Elliot’s finger was pointed at Jeremy’s face, only an inch of air between them.
“Oh, god,” Porter said. She pushed herself up and hustled across the street just as Elliot was drawing his arm back. She dodged a large, friendly golden retriever in the middle of the sidewalk and made it to her brother just in time to see Elliot let his fist fly directly into Jeremy Fogelman’s nose. Or rather, it would have flown directly into Jeremy Fogelman’s nose if Jeremy hadn’t ducked out of the way. Elliot’s fist, instead, connected with the part of the Plateglass window where Jeremy’s face had been.
“You idiot!” Porter shouted. “That is not what is happening here! What the hell are you doing?”
“I’m protecting you,” Elliot said, clearly stunned, as a tiny crack formed in the window, and quickly spidered out. Jeremy stepped out of the way, in case the wall of glass was about to come crashing down. Elliot was breathing hard, his fists balled at his sides, unsure what to do next. “Fuck, man, that’s my window!” he decided to say. “Damn!”
“I don’t need to be protected,” Porter said, gently. “And I definitely don’t need to be protected from that loser.” Jeremy shrugged and hurried away before the Stricks could change their minds.
“I tried to tell him,” Nicky said.
“You said he dumped her! And that he didn’t tell Porter that his wife was pregnant, which is such a dick move!”
“That is not what I said,” Nicky said. “I don’t think that’s what I said.”
“You guys,” Porter said to her brothers. “Thank you for trying to stick up for me, but I do not need it. I mean, I do need it, and I will need it, a lot, but not like that. This is not about Jeremy, okay? This is about me.”

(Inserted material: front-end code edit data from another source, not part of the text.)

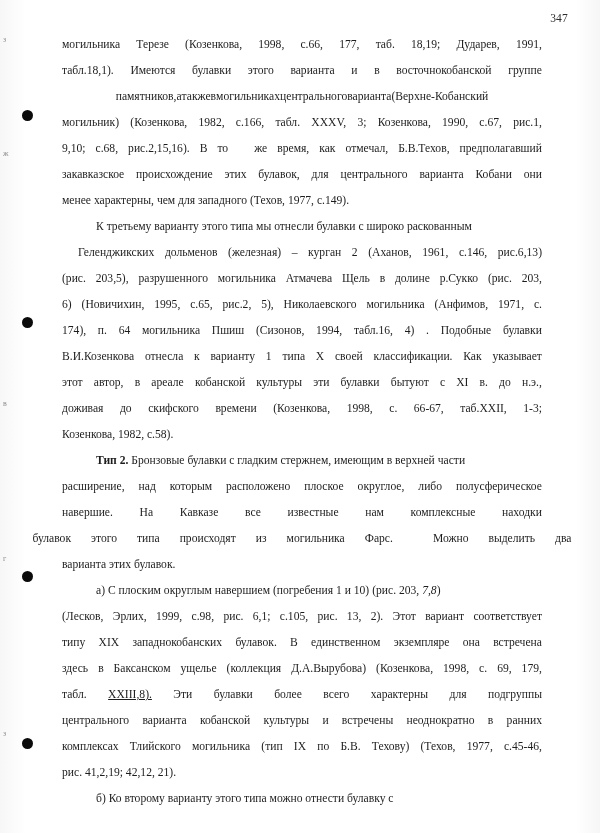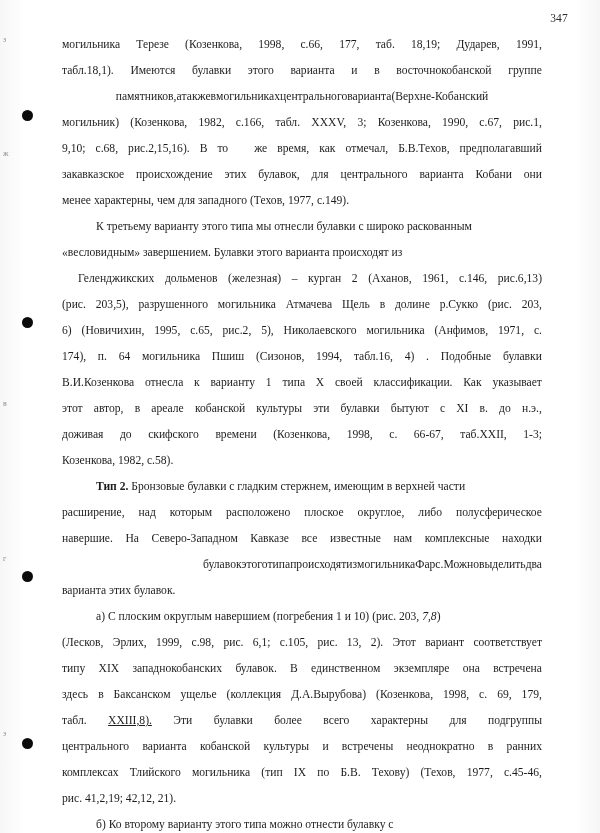"«весловидным» завершением. Булавки этого" span.line { html: <span> <span>«весловидным» завершением. Булавки этого варианта происходят из</span> </span> -> none }
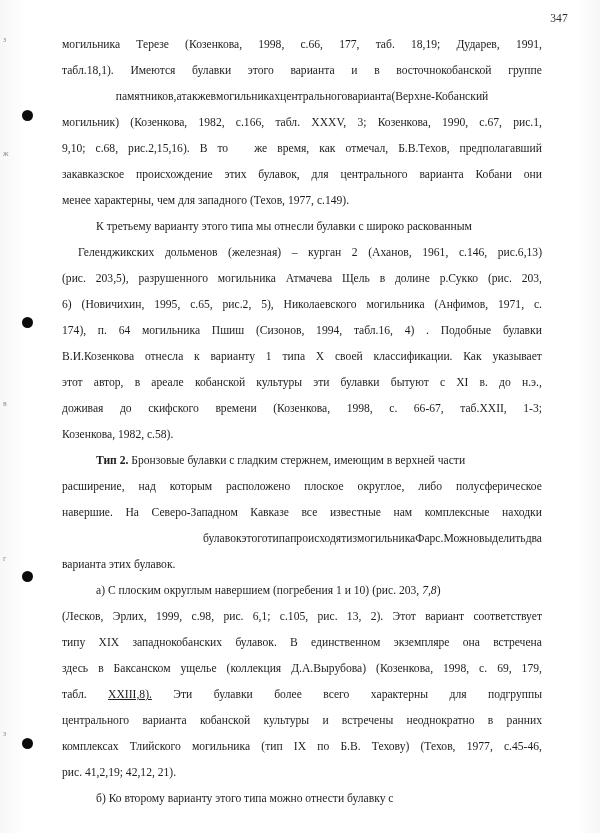"Северо-Западном" span { html: <span>Северо-Западном</span> -> none }
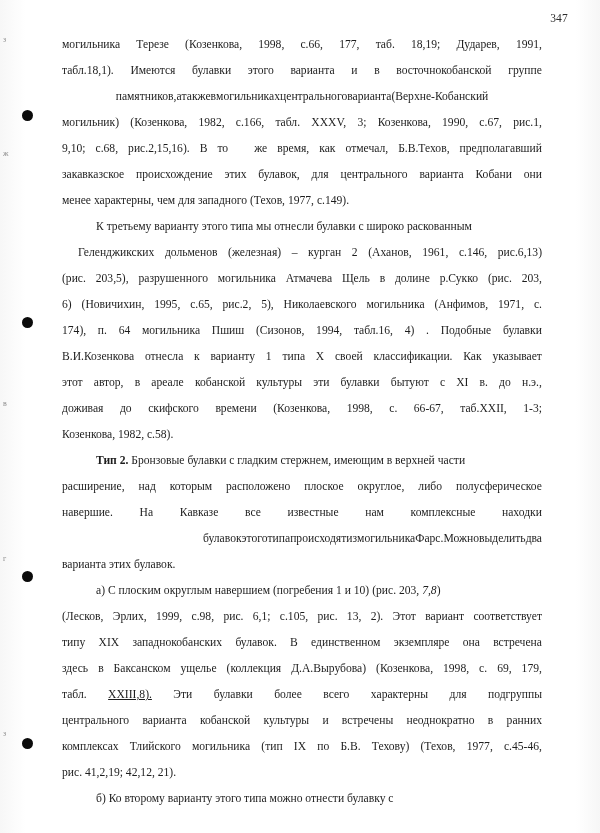"булавок" span { gap: none -> 20px; justify-content: flex-end -> center }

“All Stricks across the street, right now,” Astrid said. She had hurried behind Porter and was hovering, but enough was enough. If they were still her children, then she was still their mother. She clapped sharply and then hurried into the middle of the street, holding a hand in front of her like a stop sign. She waited as her three children and Juliette and Cecelia all crossed, safe from the handful of cautious drivers who had returned to the road, which was still thick with bodies. Wendy and the twins looked up and followed, confused about the family procession, but getting it quickly: The Stricks were on the move, and they were doing it together. It was right here, Astrid realized, that Barbara had been standing. If she could go back in time and escort Barbara back onto the sidewalk, if they could have had a real conversation, standing next to the mailbox, would Elliot’s hand be flecked with shards of glass? Would Porter be carrying on like a teenager, would she and Birdie be carrying on like teenagers? Astrid hurried into Shear Beauty and riffled around under the counter until she found the plastic bin full of Band-Aids and antiseptic ointment. Everyone else sat on the bench. The boys went loose in the salon, and Wendy held Elliot’s wounded fist and then kissed his knuckles.
“Let me see if I get this right,” Cecelia said. “I try to make sure my friend doesn’t get, like, raped and murdered, and I get shipped out of town. I punch someone, and somehow I’m the family role model?”
Astrid jostled back into the narrow hall and handed Wendy the box. “What in the world, truly.”
“Can we just focus on me for a second?” Porter asked. “I didn’t ask you to hit him. It was my mistake, not his. I wasn’t crying because I was mad at him, I was mad at myself.” She had stopped crying and was holding her belly.